[Dataset records]

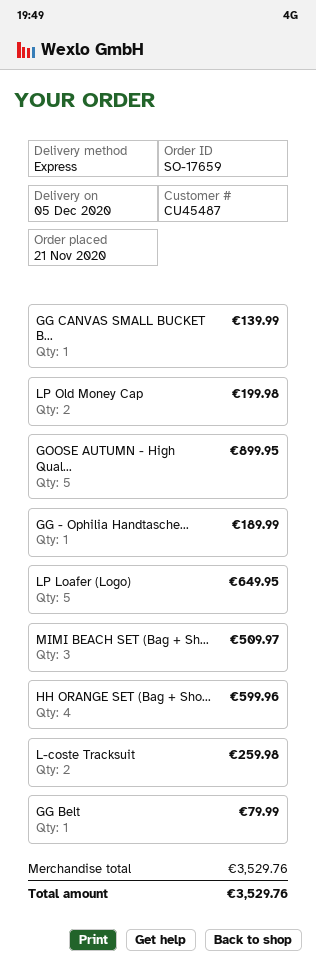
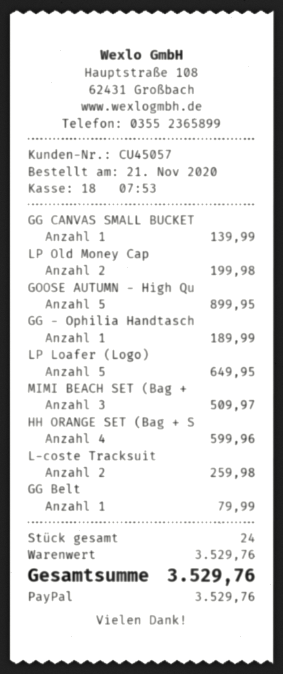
customer number: CU45487 -> CU45057

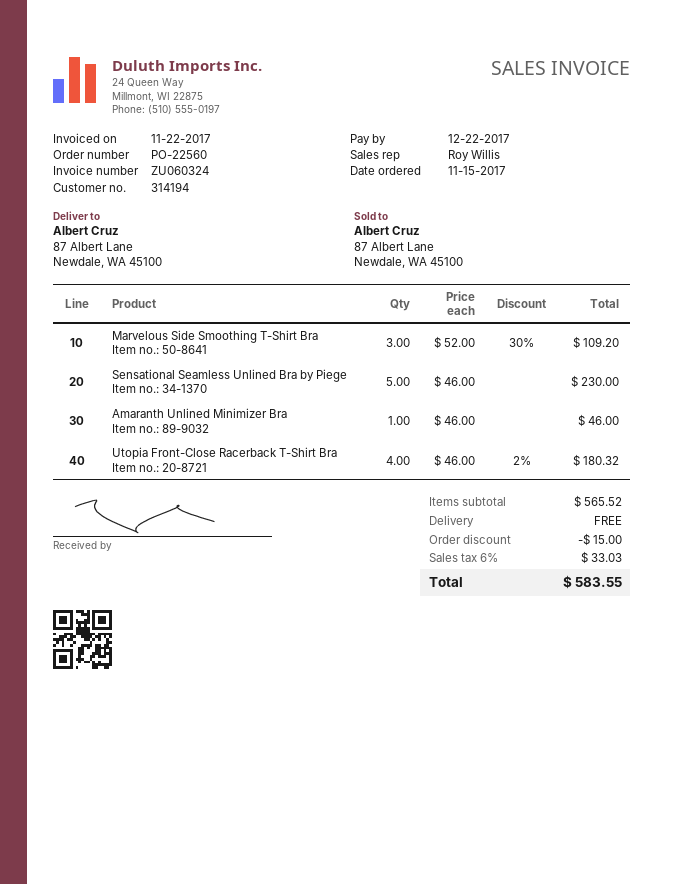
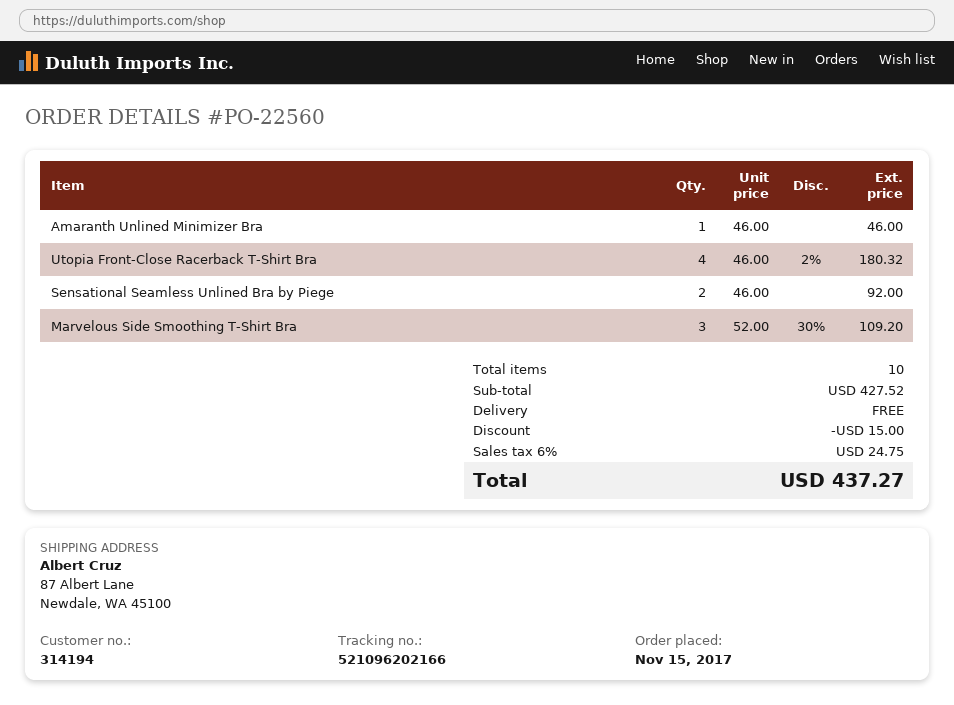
Sensational Seamless Unlined Bra by Piege: 5 x 46.00 = 230.00 -> 2 x 46.00 = 92.00
subtotal: 565.52 -> 427.52
tax: 6% = 33.03 -> 6% = 24.75
total: 583.55 -> 437.27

__DIRECTIONS FOR THIS TASK__
Word for word, print out all of the records above; pass over the pictures.

__COMPLETED TASK__
customer number: CU45487 -> CU45057

Sensational Seamless Unlined Bra by Piege: 5 x 46.00 = 230.00 -> 2 x 46.00 = 92.00
subtotal: 565.52 -> 427.52
tax: 6% = 33.03 -> 6% = 24.75
total: 583.55 -> 437.27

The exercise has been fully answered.